Our van was covered in country dust from Nicole and Clint’s wedding at the barn, and I was embarrassed to park the dirty thing in the school parking lot one more day. So sucked it up. I admitted to my husband and the girls that I was scared to drive through a car wash and asked Justin to take me through. With Justin behind the wheel, I laughed, made fun of myself, and drove out with a sparkly new van. No panic or failure involved. In fact, it was fun!
I often feel similarly about other areas of my life. I know the result I want, but I’m too afraid to get on the track that will take me there. Fear of failure is the cornerstone of my nemesis, perfectionism. And so I avoid things like car washes and relationships and hard things because I think that I have to do it all on my own, or that I’ll look dumb or have to admit that I’m not all that…
But since my breakdown, I am learning that there is another way to face this fear of failure, whether it’s getting my wheel in a track at the car wash or sharing my journey with you through a screen. It’s called asking for help. Not being ashamed to admit that I can’t do it all, and relying on God and others to help me.
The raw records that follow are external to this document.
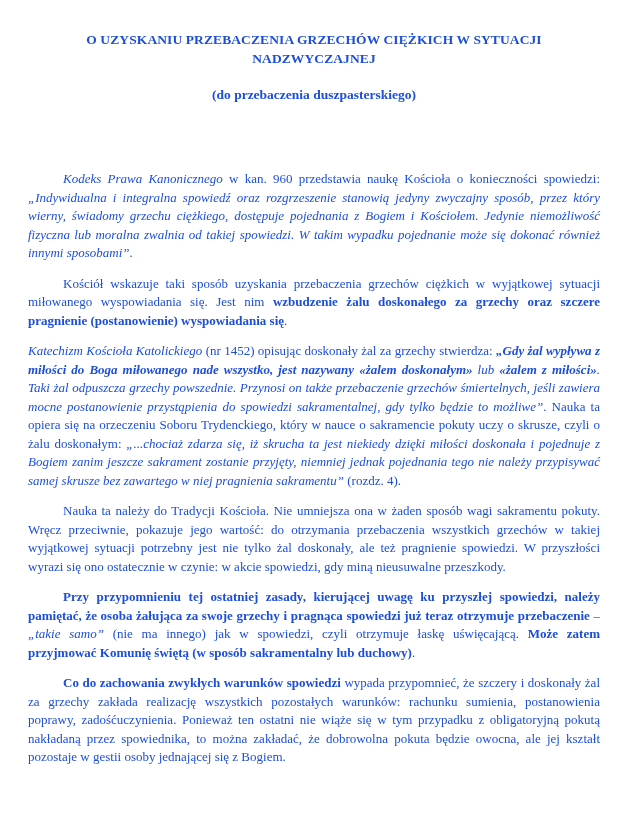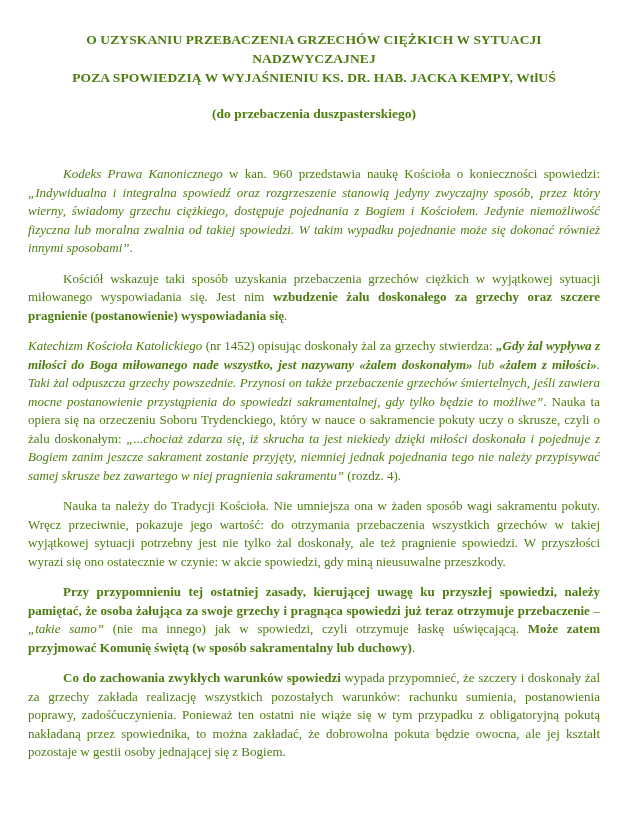--- a/index.html
+++ b/index.html
@@ -13,7 +13,7 @@
     height: 837px;
     box-sizing: border-box;
     background: #ffffff;
-    color: #4d7c0f;
+    color: #1d4ed8;
     padding: 30px 28px 18px 28px;
     overflow: hidden;
     font-family: "Liberation Serif", "DejaVu Serif", serif;

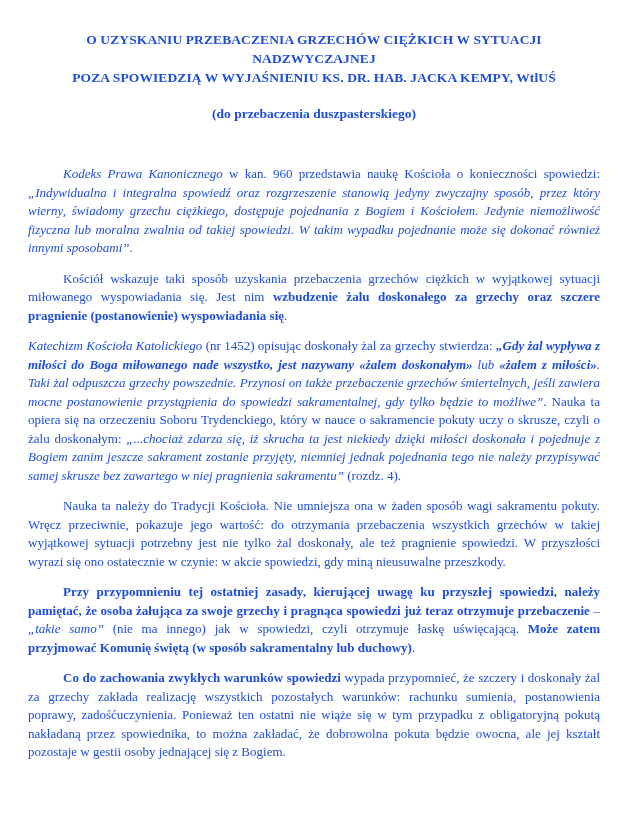--- a/index.html
+++ b/index.html
@@ -56,7 +56,6 @@
 <div class="page">
   <div class="doc-header">
     <div class="doc-title-line">O UZYSKANIU PRZEBACZENIA GRZECHÓW CIĘŻKICH W SYTUACJI NADZWYCZAJNEJ</div>
-    <div class="doc-title-line">POZA SPOWIEDZIĄ W WYJAŚNIENIU KS. DR. HAB. JACKA KEMPY, WtlUŚ</div>
     <div class="doc-subtitle">(do przebaczenia duszpasterskiego)</div>
   </div>
   <div class="doc-body" id="doc-body">

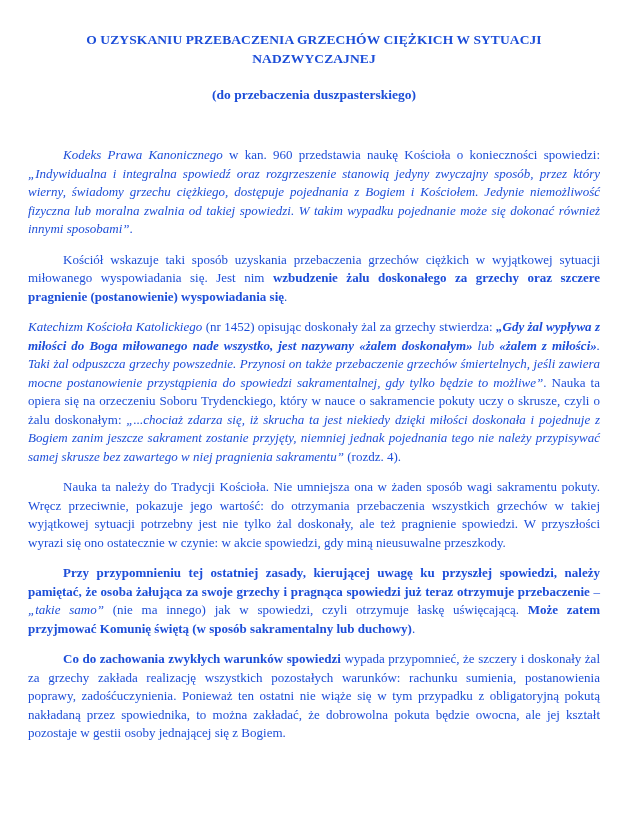--- a/index.html
+++ b/index.html
@@ -34,7 +34,7 @@
     margin-top: 17px;
   }
   .doc-body {
-    margin-top: 42px;
+    margin-top: 66px;
     font-size: 13px;
     line-height: 18.5px;
     text-align: justify;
We were not made to be solitary creatures, to live this life on our own. We were made to be in relationship with our Creator and with those He places around us. But to do so, requires vulnerability. It’s hard for me to ask for help, but I’m practicing. Sometimes it involves rejection or betrayal. But most often, people are happy to help. All you have to do is be brave enough to say the words.
Earlier this week I asked Justin to drive me through the car wash…something I never would have done 2 years ago. Next time, maybe I’ll ask him to sit in the passenger seat to help me manipulate the wheels into the track on my own. Because admitting we need help is NOT failure. It is the very thing Jesus came to help us do. Because He lived a perfect life for me, I can come before him and admit that I simply can’t make it on life’s track alone. My sin often prevents me from getting on the track and many times causes me to fall off when I do make it on. Jesus says,
It’s ok, dear one. I am the track that leads you through. Ask for help by admitting your sin (imperfections), receive my forgiveness (the help you need), and enjoy the beauty of the ride. In this way, your filth is made clean day after day until the track leads back to your Heavenly home and My loving arms.
Ask Jesus or someone in your life for help this week. It could be a big or small thing, but please practice because it makes all the difference in world.